_Aim of the exercise_:
Entries follow. Give back exactly the lines starting at the one containing "12 IN PVC SH40 x 10" and ending at the one containing "column Product # | position: 2 -> none", and no other lines.

_Provided material_:
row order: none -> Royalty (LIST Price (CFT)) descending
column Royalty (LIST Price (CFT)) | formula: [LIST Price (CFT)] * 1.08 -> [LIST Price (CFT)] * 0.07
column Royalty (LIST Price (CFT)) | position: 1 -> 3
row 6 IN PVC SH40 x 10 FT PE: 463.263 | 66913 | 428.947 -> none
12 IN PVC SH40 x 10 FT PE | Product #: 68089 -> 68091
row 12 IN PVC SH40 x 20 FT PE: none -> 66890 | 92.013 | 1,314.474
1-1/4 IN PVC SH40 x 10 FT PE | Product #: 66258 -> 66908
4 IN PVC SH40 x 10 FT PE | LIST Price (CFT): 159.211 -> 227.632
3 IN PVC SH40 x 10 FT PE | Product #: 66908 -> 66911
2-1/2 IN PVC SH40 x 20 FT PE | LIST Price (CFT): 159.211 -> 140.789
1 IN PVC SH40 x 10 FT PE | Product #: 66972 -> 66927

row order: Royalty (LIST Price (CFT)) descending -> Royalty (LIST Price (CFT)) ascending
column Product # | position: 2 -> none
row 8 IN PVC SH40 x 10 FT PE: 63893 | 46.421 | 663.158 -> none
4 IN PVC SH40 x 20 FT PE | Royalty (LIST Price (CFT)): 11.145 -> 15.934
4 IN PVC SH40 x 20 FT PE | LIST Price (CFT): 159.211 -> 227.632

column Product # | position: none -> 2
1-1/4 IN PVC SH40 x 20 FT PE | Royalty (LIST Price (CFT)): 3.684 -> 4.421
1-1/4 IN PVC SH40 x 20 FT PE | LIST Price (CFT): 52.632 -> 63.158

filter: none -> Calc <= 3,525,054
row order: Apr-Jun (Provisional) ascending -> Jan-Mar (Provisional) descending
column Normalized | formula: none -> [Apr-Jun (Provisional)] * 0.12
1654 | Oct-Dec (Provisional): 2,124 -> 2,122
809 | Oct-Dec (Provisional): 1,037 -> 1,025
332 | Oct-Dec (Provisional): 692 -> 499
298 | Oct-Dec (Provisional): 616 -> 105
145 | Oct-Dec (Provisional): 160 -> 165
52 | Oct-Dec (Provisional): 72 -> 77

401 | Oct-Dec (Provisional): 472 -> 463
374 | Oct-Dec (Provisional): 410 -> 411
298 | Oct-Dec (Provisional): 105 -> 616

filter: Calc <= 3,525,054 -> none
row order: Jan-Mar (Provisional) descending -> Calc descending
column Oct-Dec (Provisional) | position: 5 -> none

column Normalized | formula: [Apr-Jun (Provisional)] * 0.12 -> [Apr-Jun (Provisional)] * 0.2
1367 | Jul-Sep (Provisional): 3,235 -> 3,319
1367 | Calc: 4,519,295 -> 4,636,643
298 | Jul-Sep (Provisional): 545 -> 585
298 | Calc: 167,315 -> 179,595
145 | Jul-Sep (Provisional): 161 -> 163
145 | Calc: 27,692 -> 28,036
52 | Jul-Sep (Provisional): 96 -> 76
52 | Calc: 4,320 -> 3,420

_Reply_:
12 IN PVC SH40 x 10 FT PE | Product #: 68089 -> 68091
row 12 IN PVC SH40 x 20 FT PE: none -> 66890 | 92.013 | 1,314.474
1-1/4 IN PVC SH40 x 10 FT PE | Product #: 66258 -> 66908
4 IN PVC SH40 x 10 FT PE | LIST Price (CFT): 159.211 -> 227.632
3 IN PVC SH40 x 10 FT PE | Product #: 66908 -> 66911
2-1/2 IN PVC SH40 x 20 FT PE | LIST Price (CFT): 159.211 -> 140.789
1 IN PVC SH40 x 10 FT PE | Product #: 66972 -> 66927

row order: Royalty (LIST Price (CFT)) descending -> Royalty (LIST Price (CFT)) ascending
column Product # | position: 2 -> none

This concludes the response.